Dalam paparannya, Pj. Gubernur Kep. Babel, Ridwan Djamaluddin mengatakan, SDA Timah diciptakan Tuhan di permukaan bumi ini pasti ada manfaatnya, jika belum dimanfaatkan ini disebabkan keterbatasan pengetahuan manusia.
“Orang selalu punya nada pesimistis bahwa mengelola SDA ini merusak lingkungan. Keberadaan kita ini adalah menjaga keseimbangan pertambangan dan lingkungan. Realitanya saat ini, tidak ada peradaban modern tanpa didukung oleh industri pertambangan,” ujarnya.
Selanjutnya ia juga menjelaskan mengenai kedaulatan timah. Dari kacamata Pj. Gubernur, Ridwan Djamaluddin, dari sisi pemerintah, kedaulatan adalah pelaksanaan regulasi sebaik-baiknya, sehingga manfaat timah ini bisa terlihat. Dari sisi badan usaha, kedaulatan bahasa sederhananya adalah cuan, namun yang berdaulat tidak selalu dalam konotasi uang tapi manfaat-manfaat lain dan seberapa banyak pertambangan timah ini memberi dampak bagi kita.
“Kemarin ketika Presiden Jokowi mengunjungi smelter PT Timah mengatakan bahwa pembangunan smelter ini adalah wujud kesungguhan kita dalam hilirisasi. Dengan memproduksi produk menjadi produk yang lebih hilir. Kita bicara tentang ekosistem kita harus melihatnya hulu-hilir termasuk unsur-unsur penunjang ekosistem,” jelasnya.
Selain itu, ia membahas bahwa ada tema besar yang sedang berlangsung, yang pertama adalah Logam Tanah Jarang (LTJ). Dikatakannya, sejauh data yang ada, wilayah kita adalah pemilik sumber daya yang paling banyak.
“Kita tahu bahwa logam tanah jarang ini ke depan akan banyak pemanfaatannya, akan menjadi sumber material masa depan, tapi kita belum menguasai teknologinya,” terangnya.
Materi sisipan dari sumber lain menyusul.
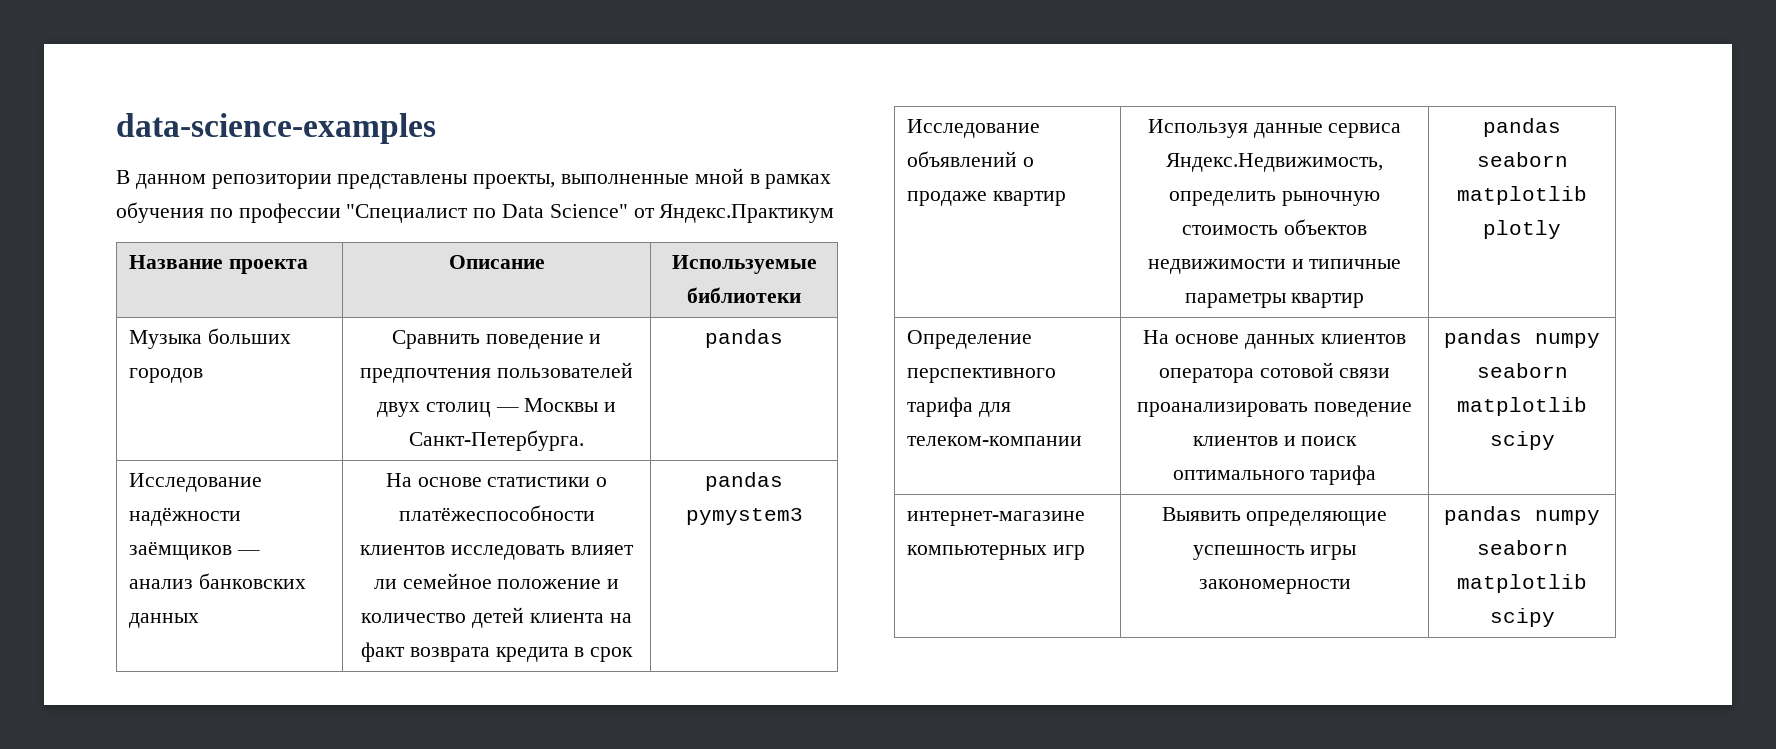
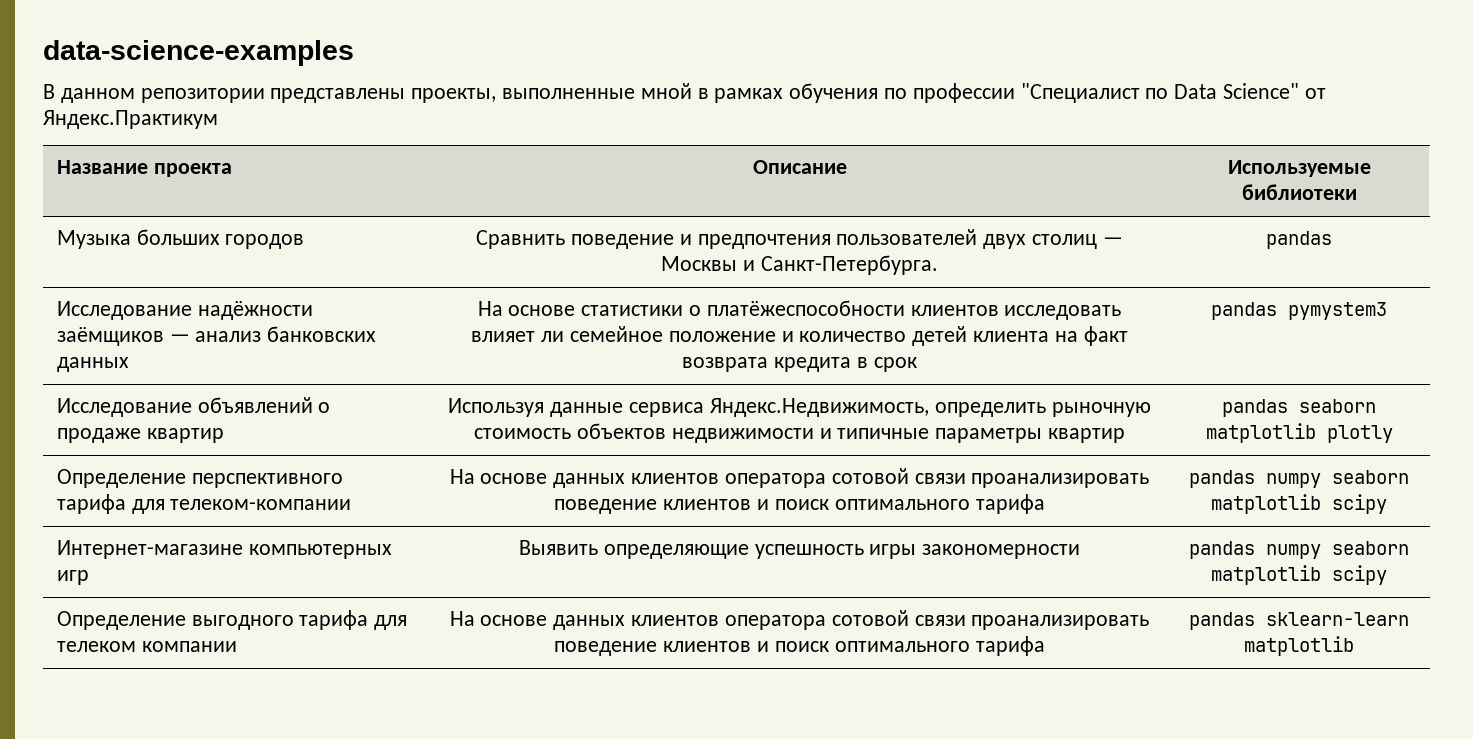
- интернет-магазине компьютерных игр | Выявить определяющие успешность игры закономерности | pandas numpy seaborn matplotlib scipy
+ Интернет-магазине компьютерных игр | Выявить определяющие успешность игры закономерности | pandas numpy seaborn matplotlib scipy
+ Определение выгодного тарифа для телеком компании | На основе данных клиентов оператора сотовой связи проанализировать поведение клиентов и поиск оптимального тарифа | pandas sklearn-learn matplotlib

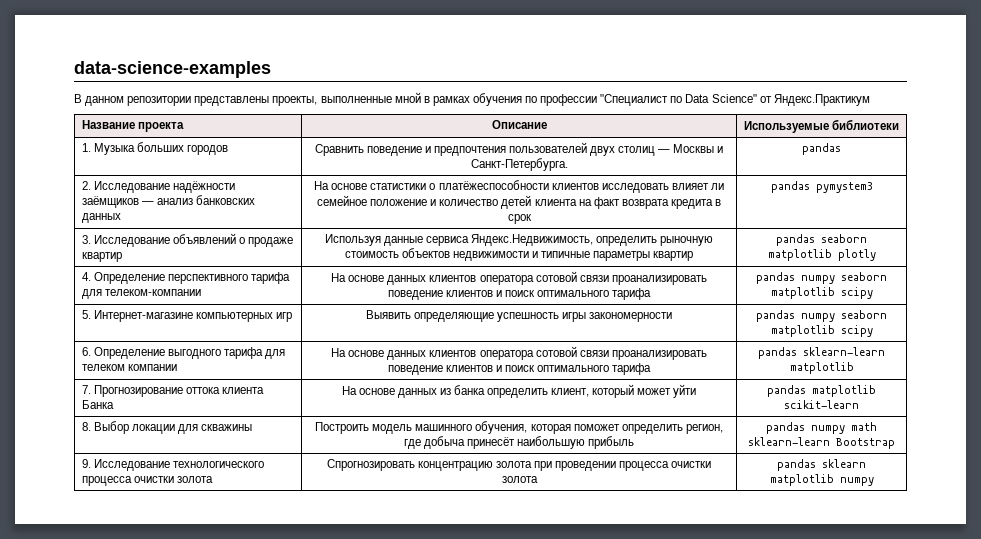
- Музыка больших городов | Сравнить поведение и предпочтения пользователей двух столиц — Москвы и Санкт-Петербурга. | pandas
+ 1. Музыка больших городов | Сравнить поведение и предпочтения пользователей двух столиц — Москвы и Санкт-Петербурга. | pandas
- Исследование надёжности заёмщиков — анализ банковских данных | На основе статистики о платёжеспособности клиентов исследовать влияет ли семейное положение и количество детей клиента на факт возврата кредита в срок | pandas pymystem3
+ 2. Исследование надёжности заёмщиков — анализ банковских данных | На основе статистики о платёжеспособности клиентов исследовать влияет ли семейное положение и количество детей клиента на факт возврата кредита в срок | pandas pymystem3
- Исследование объявлений о продаже квартир | Используя данные сервиса Яндекс.Недвижимость, определить рыночную стоимость объектов недвижимости и типичные параметры квартир | pandas seaborn matplotlib plotly
+ 3. Исследование объявлений о продаже квартир | Используя данные сервиса Яндекс.Недвижимость, определить рыночную стоимость объектов недвижимости и типичные параметры квартир | pandas seaborn matplotlib plotly
- Определение перспективного тарифа для телеком-компании | На основе данных клиентов оператора сотовой связи проанализировать поведение клиентов и поиск оптимального тарифа | pandas numpy seaborn matplotlib scipy
+ 4. Определение перспективного тарифа для телеком-компании | На основе данных клиентов оператора сотовой связи проанализировать поведение клиентов и поиск оптимального тарифа | pandas numpy seaborn matplotlib scipy
- Интернет-магазине компьютерных игр | Выявить определяющие успешность игры закономерности | pandas numpy seaborn matplotlib scipy
+ 5. Интернет-магазине компьютерных игр | Выявить определяющие успешность игры закономерности | pandas numpy seaborn matplotlib scipy
- Определение выгодного тарифа для телеком компании | На основе данных клиентов оператора сотовой связи проанализировать поведение клиентов и поиск оптимального тарифа | pandas sklearn-learn matplotlib
+ 6. Определение выгодного тарифа для телеком компании | На основе данных клиентов оператора сотовой связи проанализировать поведение клиентов и поиск оптимального тарифа | pandas sklearn-learn matplotlib
+ 7. Прогнозирование оттока клиента Банка | На основе данных из банка определить клиент, который может уйти | pandas matplotlib scikit-learn
+ 8. Выбор локации для скважины | Построить модель машинного обучения, которая поможет определить регион, где добыча принесёт наибольшую прибыль | pandas numpy math sklearn-learn Bootstrap
+ 9. Исследование технологического процесса очистки золота | Спрогнозировать концентрацию золота при проведении процесса очистки золота | pandas sklearn matplotlib numpy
Dekan Fakultas Hukum (FH) Universitas Bangka Belitung (UBB), Derita Prapti Rahayu dalam sambutannya mengatakan bahwa mahasiswa magister Hukum Progresif UBB mengupayakan untuk selalu bersifat progresif, bukannya untuk mencari kesalahan tapi bagaimana bersama-sama untuk mencari penyelesaian terhadap permasalahan-permasalahan pertambangan khususnya dan masalah-masalah lingkungan sebagai akibat dari kekayaan alam yang sangat melimpah di Kep. Babel ini.
“Selanjutnya nantinya diharapkan untuk bisa berkolaborasi dan juga bisa berkontribusi dari paradigma pada profesinya sebagai aksi/pergerakan, untuk bisa bersama-sama menyelesaikan permasalahan-permasalahan yang muncul di masyarakat dengan keilmuan-keilmuan hukum yang sudah mereka dapatkan,” jelasnya.
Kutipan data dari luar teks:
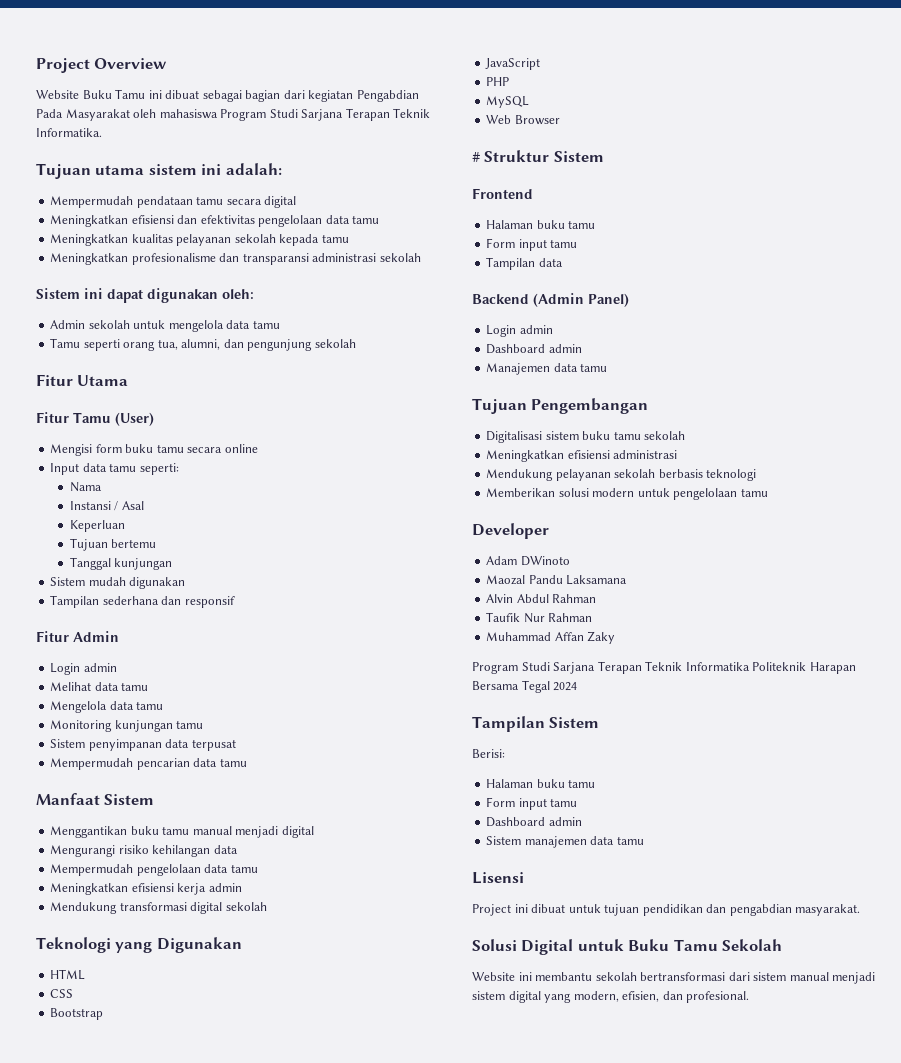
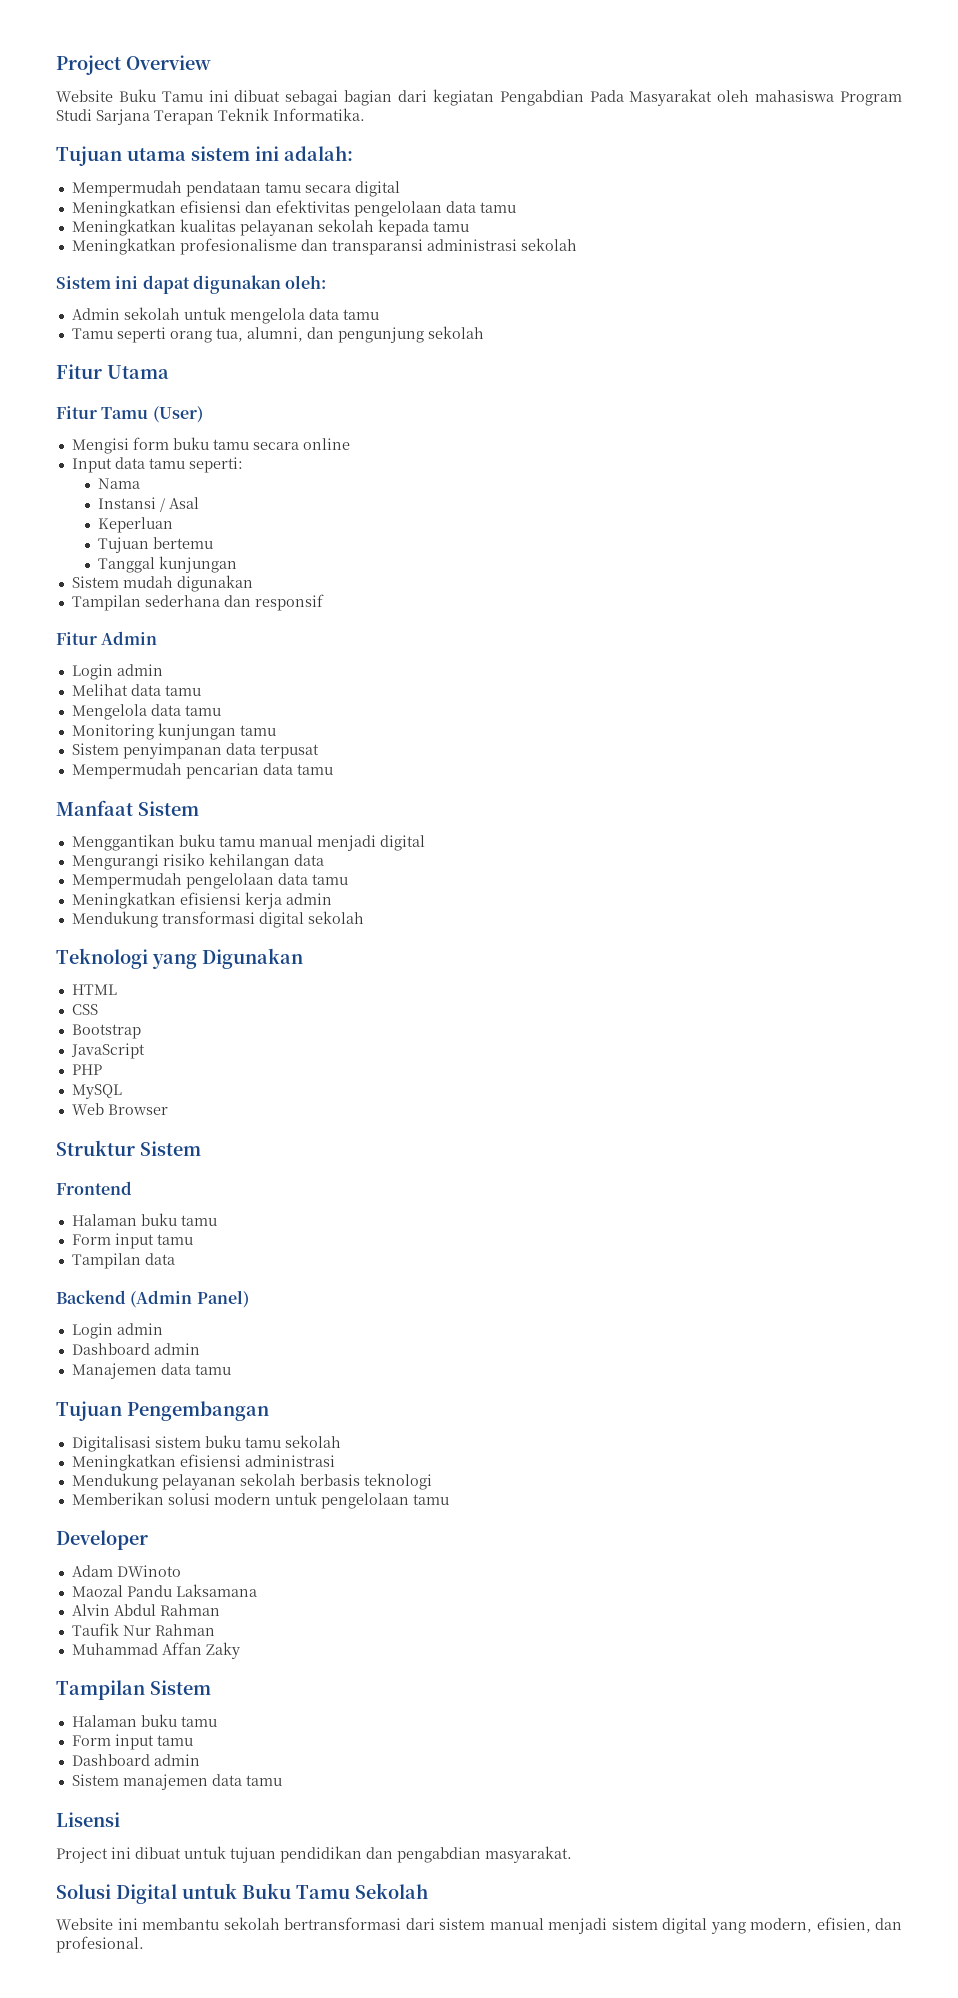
- # Struktur Sistem
+ Struktur Sistem
- Program Studi Sarjana Terapan Teknik Informatika Politeknik Harapan Bersama Tegal 2024
- Berisi:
Pada acara ini pula dilakukan prosesi pengukuhan dan ikrar Himpunan Mahasiswa Magister Hukum Progresif (HIMMAPRO) UBB 2022-2025 yang diketuai oleh Wirtsa Firdaus. Dialog ini juga menghadirkan narasumber di antaranya Guru Besar Hukum Pertambangan UNHAS Abrar Saleng. (ril/chu)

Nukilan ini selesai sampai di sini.